## Records for the exercise
━━━━━━━━━━
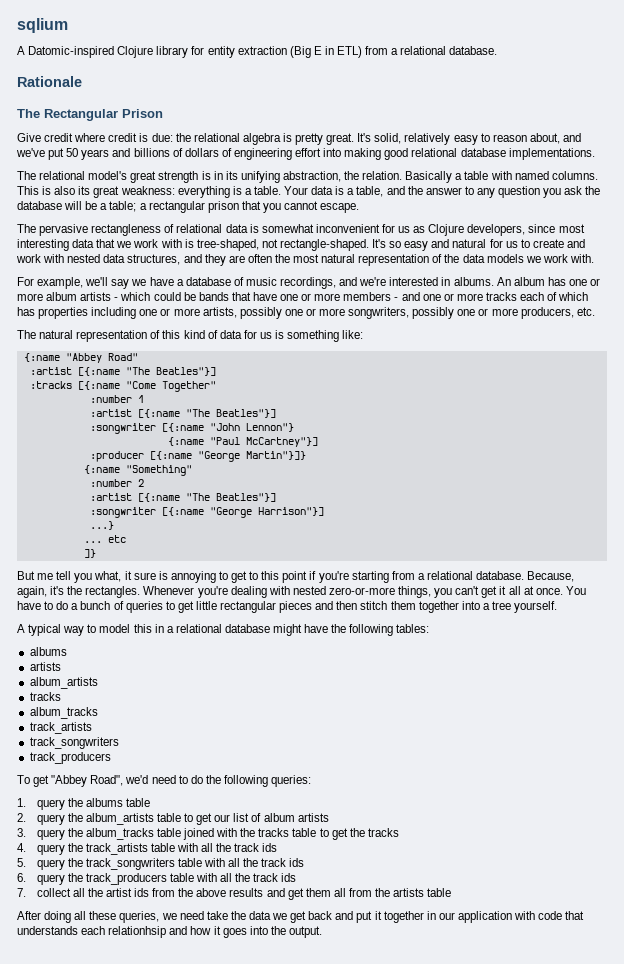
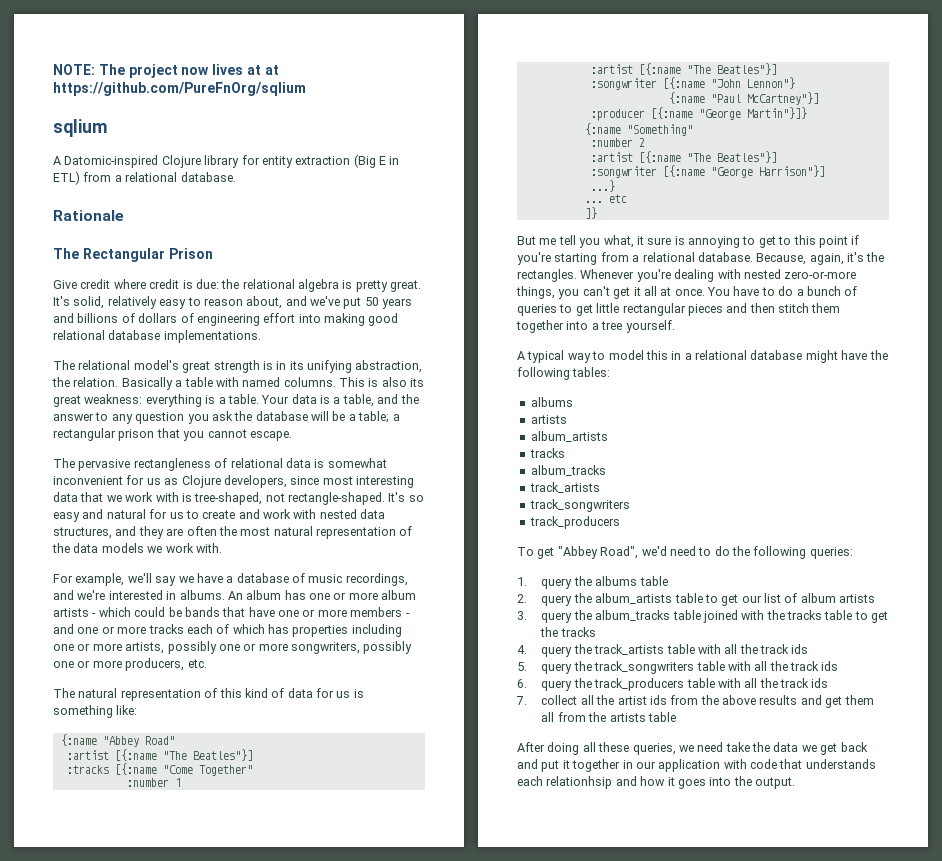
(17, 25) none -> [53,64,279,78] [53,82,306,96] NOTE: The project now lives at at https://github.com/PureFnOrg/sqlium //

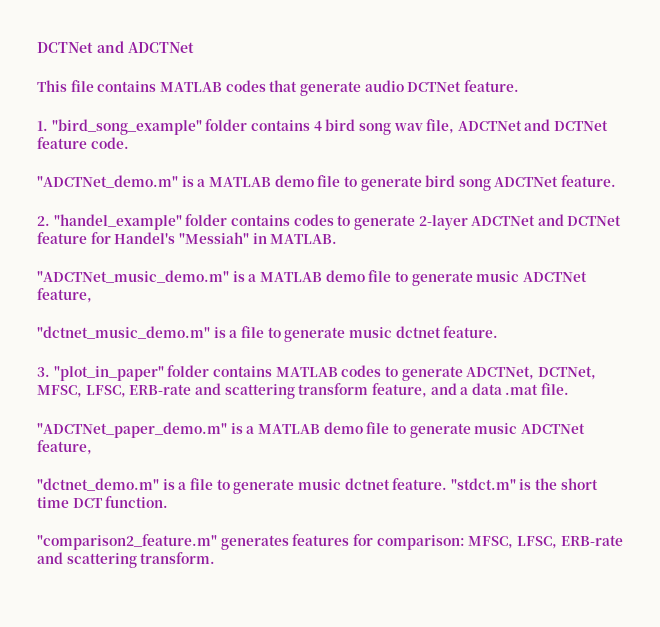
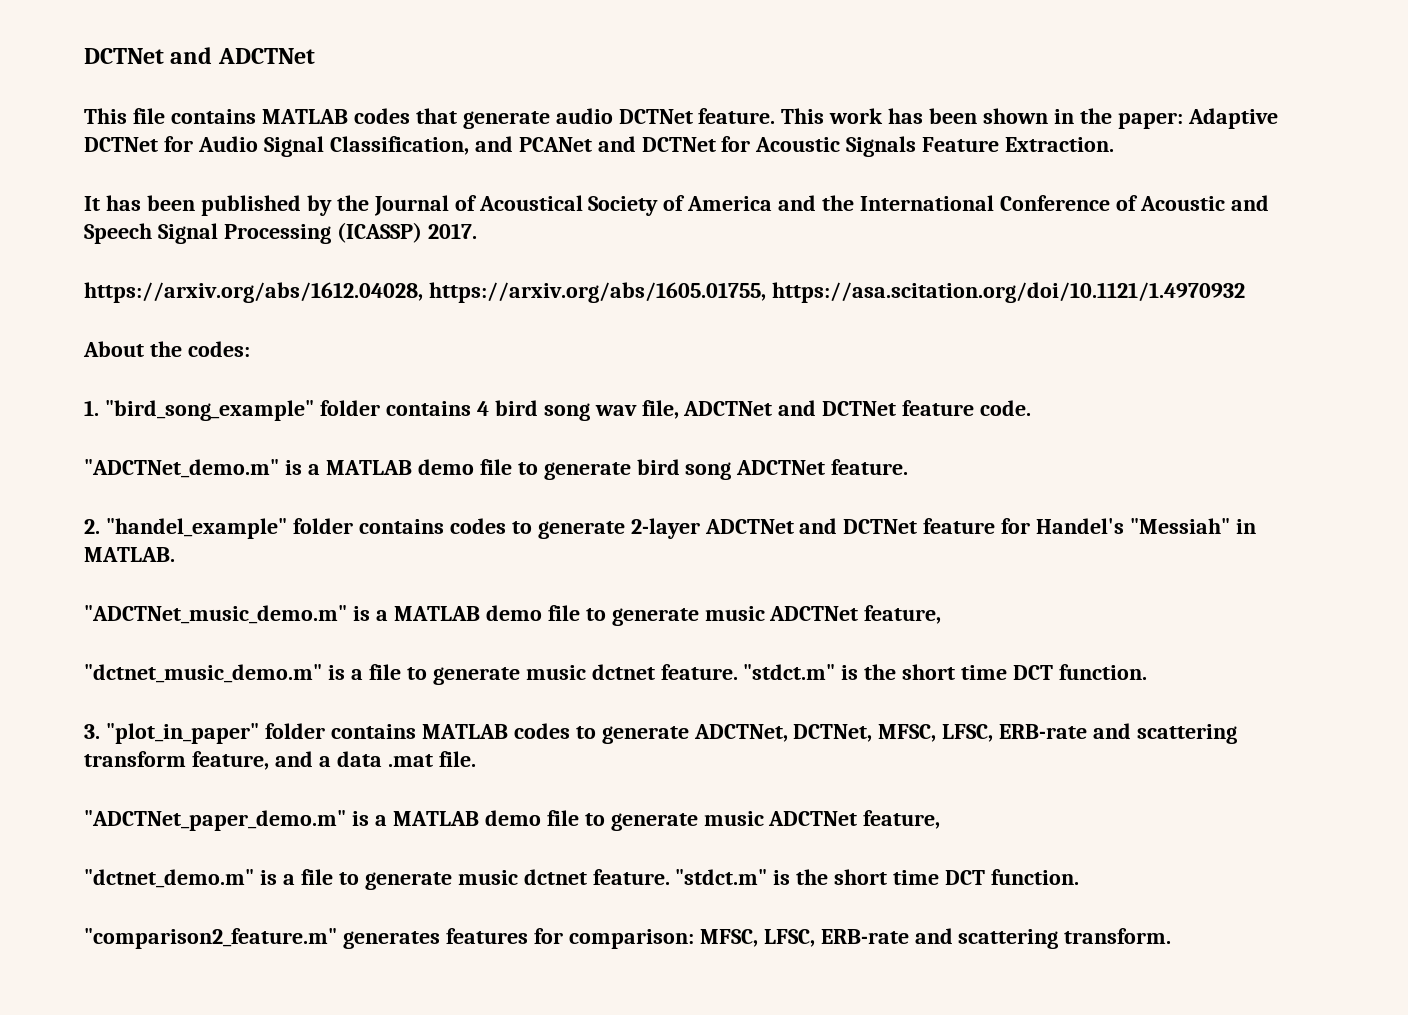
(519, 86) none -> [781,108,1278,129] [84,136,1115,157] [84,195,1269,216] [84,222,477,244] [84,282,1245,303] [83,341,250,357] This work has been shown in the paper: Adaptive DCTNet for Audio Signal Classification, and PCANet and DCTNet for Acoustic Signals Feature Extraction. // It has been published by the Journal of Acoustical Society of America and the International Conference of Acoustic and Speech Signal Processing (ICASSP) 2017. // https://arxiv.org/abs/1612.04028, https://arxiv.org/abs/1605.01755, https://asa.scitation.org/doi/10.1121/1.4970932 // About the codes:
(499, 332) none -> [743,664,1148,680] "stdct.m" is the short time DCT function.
━━━━━━━━━━
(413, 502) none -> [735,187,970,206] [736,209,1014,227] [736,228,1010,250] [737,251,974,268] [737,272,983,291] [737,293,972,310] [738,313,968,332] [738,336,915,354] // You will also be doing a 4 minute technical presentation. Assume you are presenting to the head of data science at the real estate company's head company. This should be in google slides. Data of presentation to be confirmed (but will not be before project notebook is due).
━━━━━━━━━━
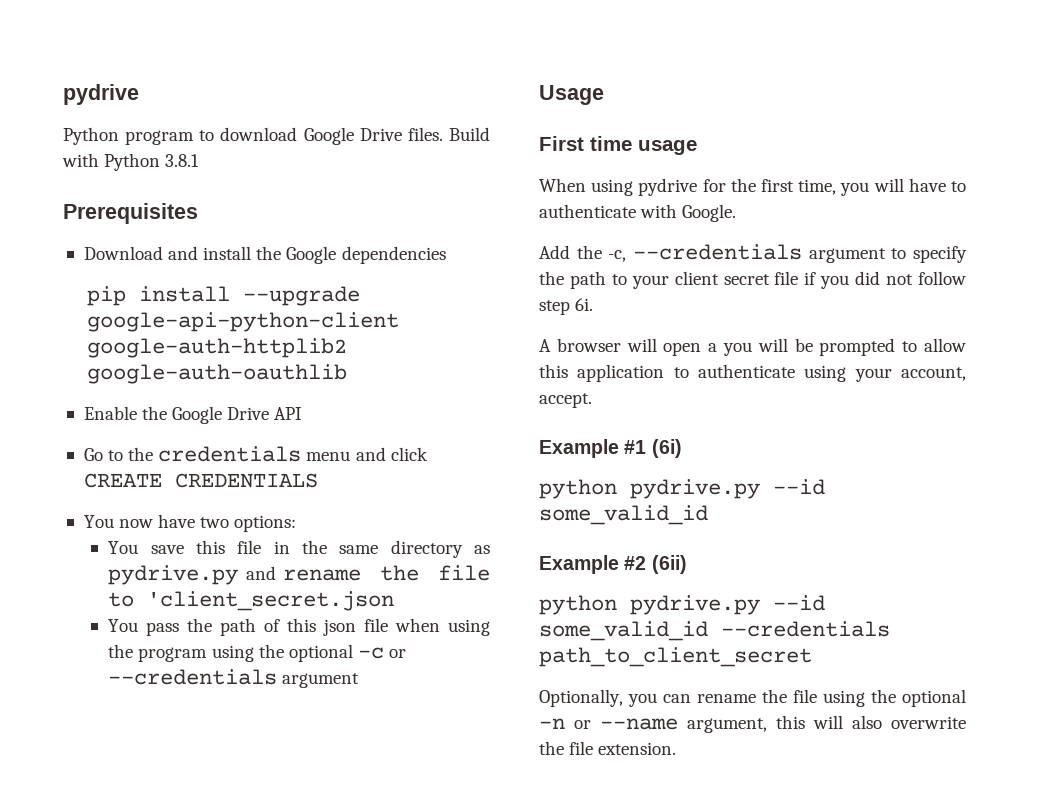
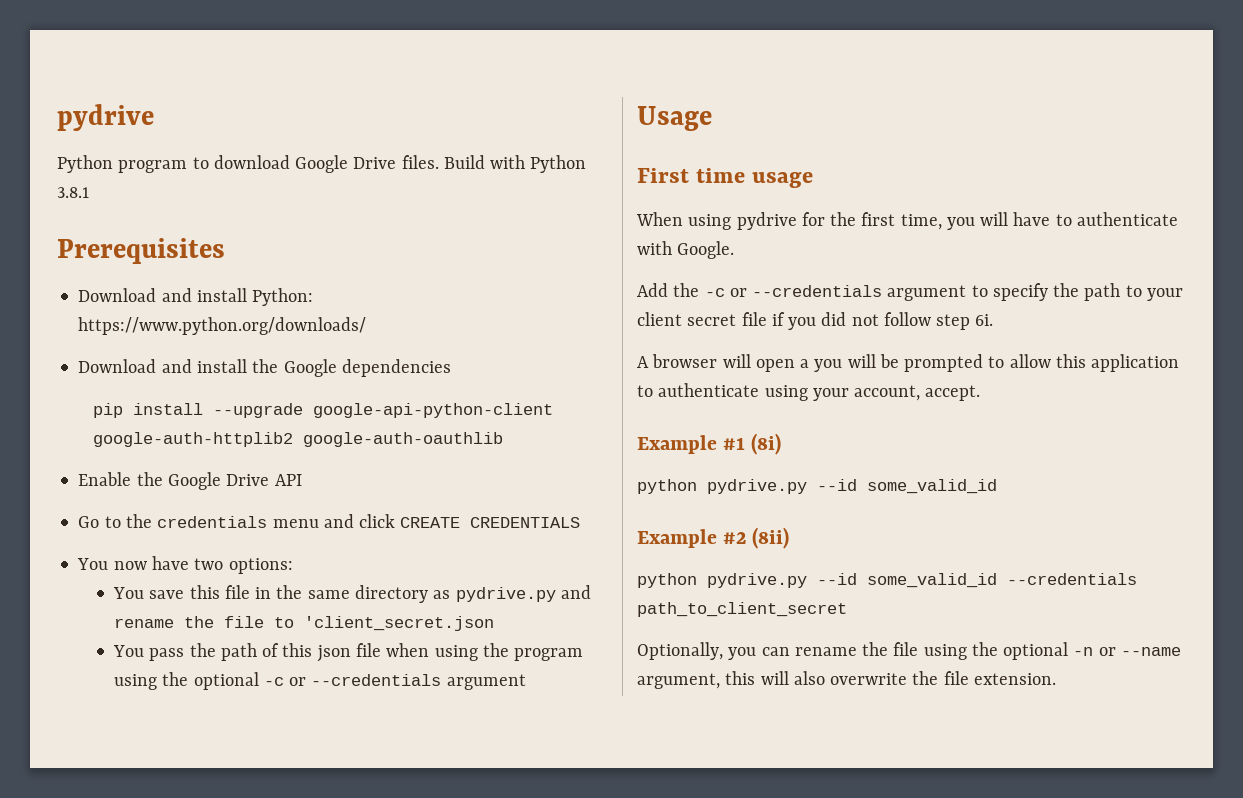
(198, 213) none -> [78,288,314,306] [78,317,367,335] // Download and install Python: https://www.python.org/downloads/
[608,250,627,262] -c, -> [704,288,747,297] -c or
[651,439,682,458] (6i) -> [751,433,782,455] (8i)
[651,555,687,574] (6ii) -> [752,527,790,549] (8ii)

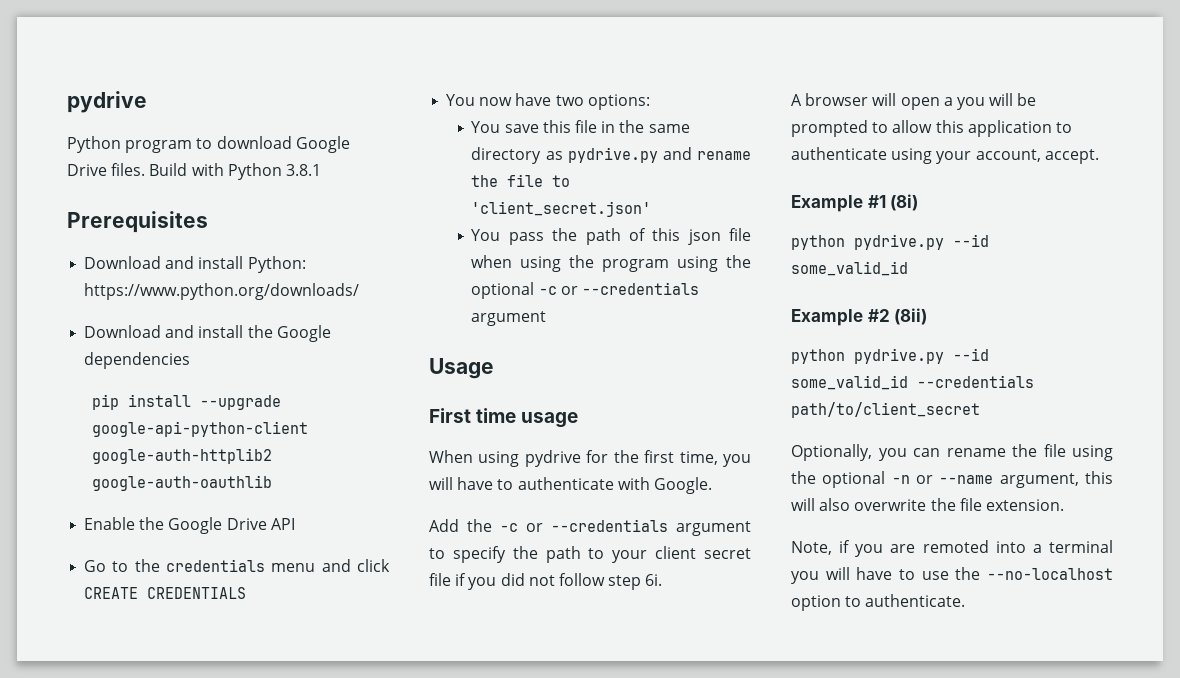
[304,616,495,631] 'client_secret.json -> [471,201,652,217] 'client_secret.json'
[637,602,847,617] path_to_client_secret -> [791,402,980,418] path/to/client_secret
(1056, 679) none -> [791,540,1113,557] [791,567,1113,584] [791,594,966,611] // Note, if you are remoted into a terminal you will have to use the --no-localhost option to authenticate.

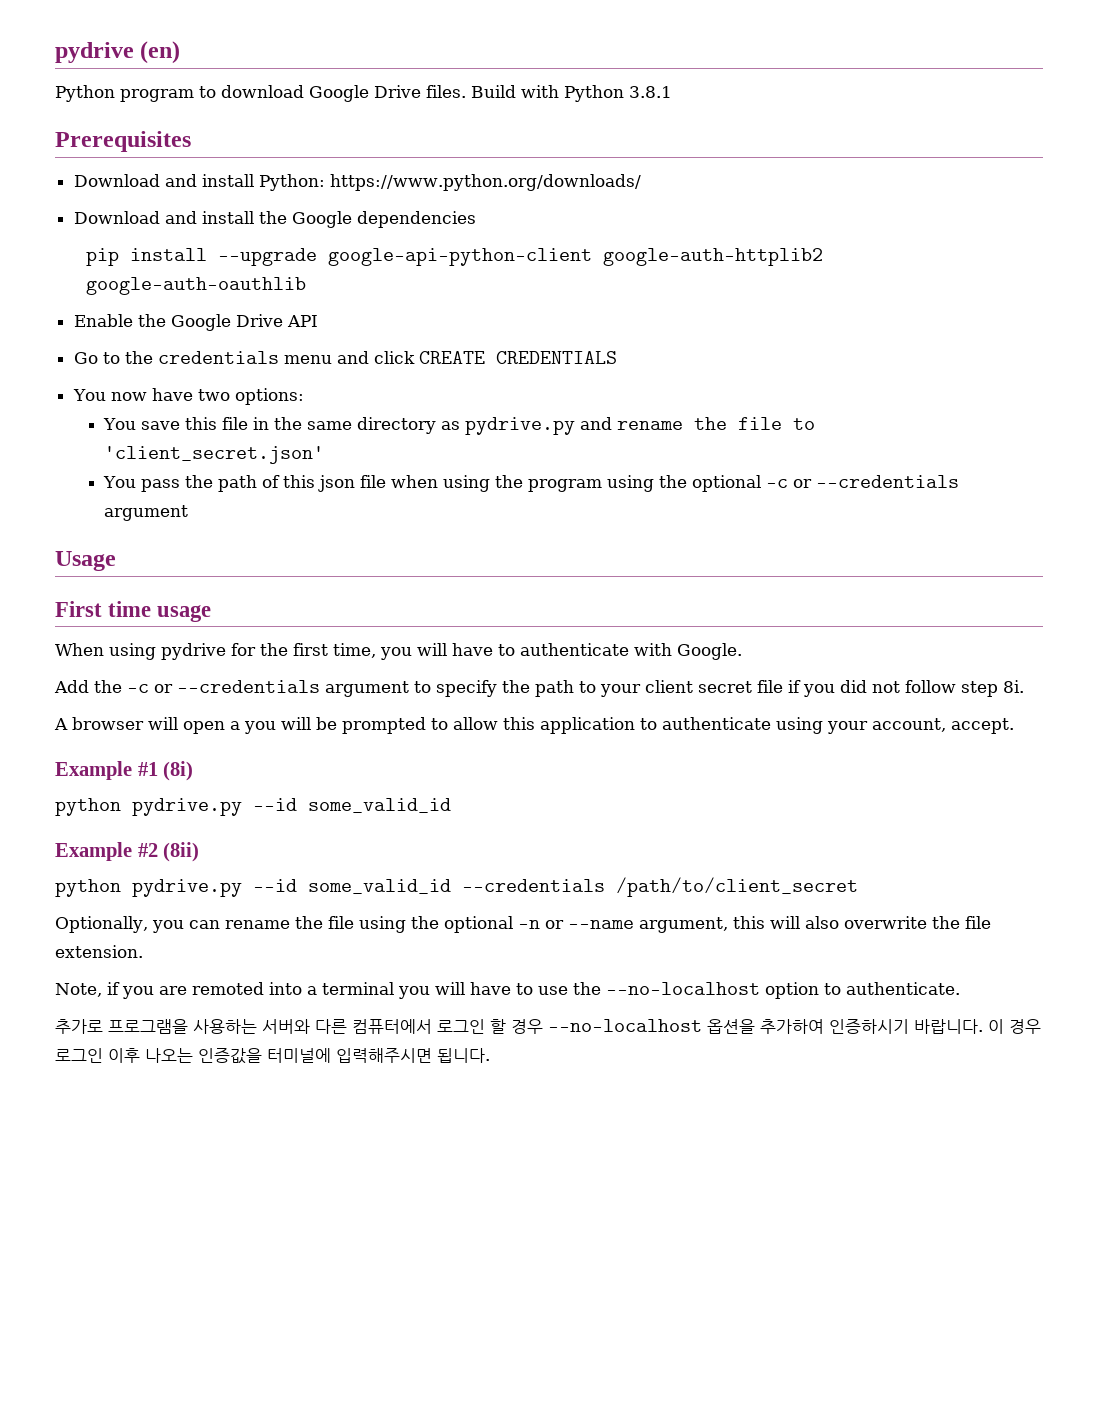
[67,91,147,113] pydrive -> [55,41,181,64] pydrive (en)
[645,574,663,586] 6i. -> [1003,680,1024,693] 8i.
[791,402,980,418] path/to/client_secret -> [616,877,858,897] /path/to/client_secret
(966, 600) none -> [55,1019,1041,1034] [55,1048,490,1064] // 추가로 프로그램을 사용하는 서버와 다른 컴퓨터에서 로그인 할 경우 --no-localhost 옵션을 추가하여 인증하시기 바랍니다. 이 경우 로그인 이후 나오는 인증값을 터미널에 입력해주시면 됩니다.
━━━━━━━━━━
## Task item
Your answer should be a single number: how many lines in the listing above contain "will"?

## Answer area
2